Liberia’s Charles Taylor, after a suitable length of time following a deal to ease him out of power and into exile, was eventually brought before the ICC to face trial for his actions in West African wars. More recently, Bosnian-Serb military leader Ratko Mladic was sent packing earlier this year to The Hague to face responsibility for his actions during the Yugoslav civil war. Though hundreds of protesters took to the streets of Belgrade in opposition to the detention of Mladic, several analysts suspect the decision to move against the militia leader was eased with the passage of time and gradual transformations within the Serbian body politic.
Closer to Burma, Cambodia offers yet another look at the disparate and competing faces of justice. Thirty-two years after the Khmer Rouge were driven from power and some dozen years since the movement’s top echelon of leadership formally surrendered, leaders of the movement are standing trial for their parts in the deaths of some 2 million Cambodians. While backed by the UN, the trials are taking place under a branch of Cambodia’s national court system.

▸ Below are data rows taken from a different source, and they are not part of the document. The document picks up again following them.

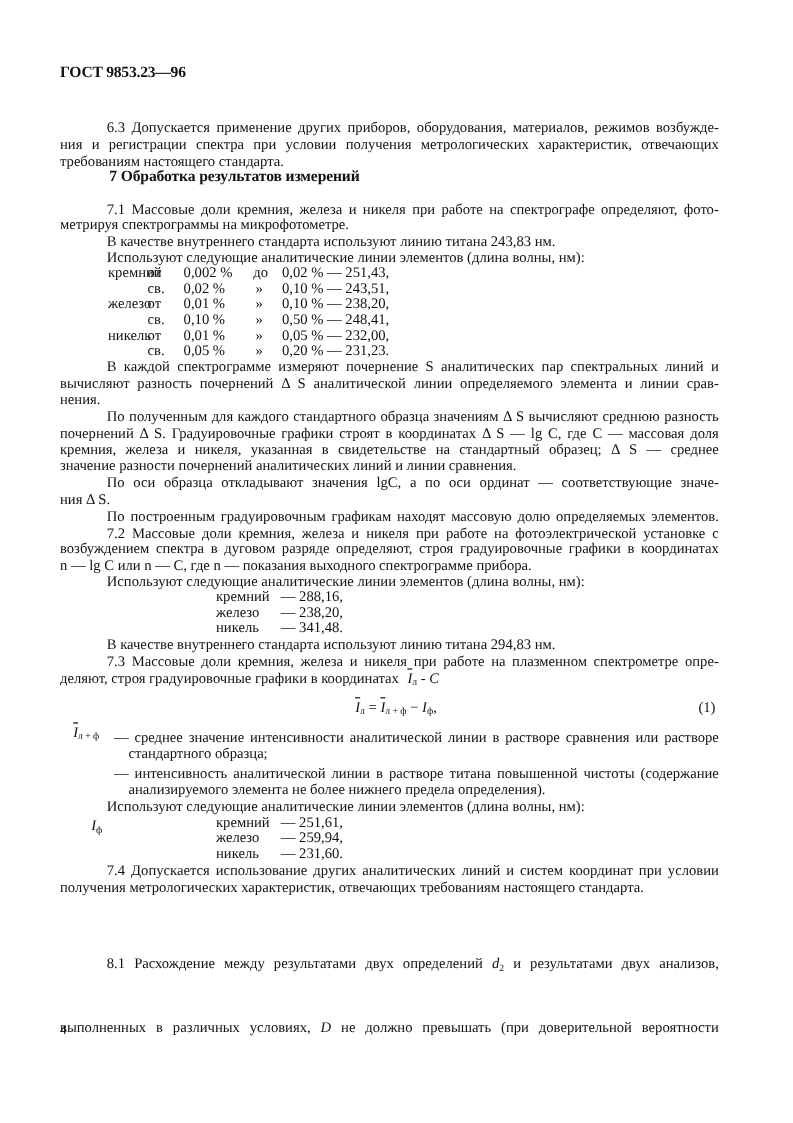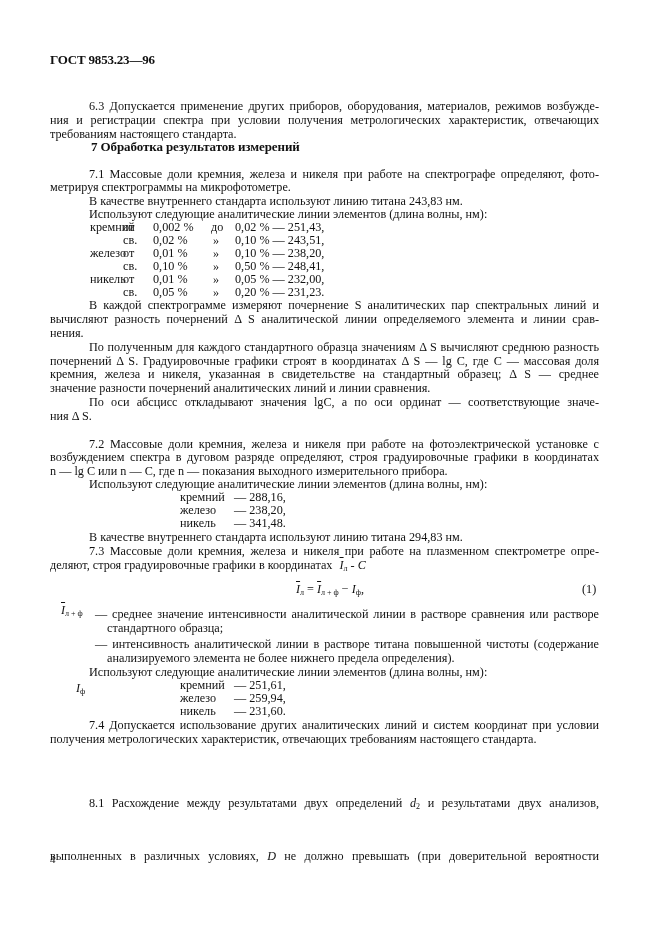--- a/index.html
+++ b/index.html
@@ -95,29 +95,30 @@
   </div>
 
   <div>
     <div class="line ind just" style="top:341px">По полученным для каждого стандартного образца значениям Δ S вычисляют среднюю разность</div>
     <div class="line just" style="top:355px">почернений Δ S. Градуировочные графики строят в координатах Δ S — lg C, где C — массовая доля</div>
     <div class="line just" style="top:368px">кремния, железа и никеля, указанная в свидетельстве на стандартный образец; Δ S — среднее</div>
     <div class="line" style="top:382px">значение разности почернений аналитических линий и линии сравнения.</div>
   </div>
 
   <div>
-    <div class="line ind just" style="top:396px">По оси абсцисс откладывают значения lgC, а по оси ординат — соответствующие значе-</div>
+    <div class="line ind just" style="top:396px">По оси образца откладывают значения lgC, а по оси ординат — соответствующие значе-</div>
     <div class="line" style="top:410px">ния Δ S.</div>
   </div>
 
+  <div class="line ind just" style="top:424px">По построенным градуировочным графикам находят массовую долю определяемых элементов.</div>
 
   <div>
     <div class="line ind just" style="top:438px">7.2  Массовые доли кремния, железа и никеля при работе на фотоэлектрической установке с</div>
     <div class="line just" style="top:451px">возбуждением спектра в дуговом разряде определяют, строя градуировочные графики в координатах</div>
-    <div class="line" style="top:465px">n — lg C или n — C, где n — показания выходного измерительного прибора.</div>
+    <div class="line" style="top:465px">n — lg C или n — C, где n — показания выходного спектрограмме прибора.</div>
     <div class="line ind" style="top:478px">Используют следующие аналитические линии элементов (длина волны, нм):</div>
   </div>
 
   <div class="tbl" style="left:180px; top:491px; width:200px;">
     <div class="row">
       <span style="left:0">кремний</span>
       <span style="left:54px">— 288,16,</span>
     </div>
     <div class="row">
       <span style="left:0">железо</span>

Referring to the court’s proceedings as ‘carthatic’, Cambodian human rights activist Ou Virak told theBBC on Monday that while the crimes ‘remain ingrained in Cambodia's collective psyche. I hope that this trial...provides all victims with some sense of justice, however delayed that justice may be’. Imperfect and time-consuming the system surely is, but few will argue that positive steps are not being taken.
The divergence between justice and pragmatism is rarely easy to disentangle. Though holding people to account for their actions is a meritorious goal it must be gauged against the complexities on the ground, especially if those indicted remain the dominant source of power and policy.
A CoI into what has taken place in Burma is well grounded in both moral and legal terms. But is it really the pragmatic strategic model needed today to assist in jumpstarting a decades-long moribund process of national dialogue?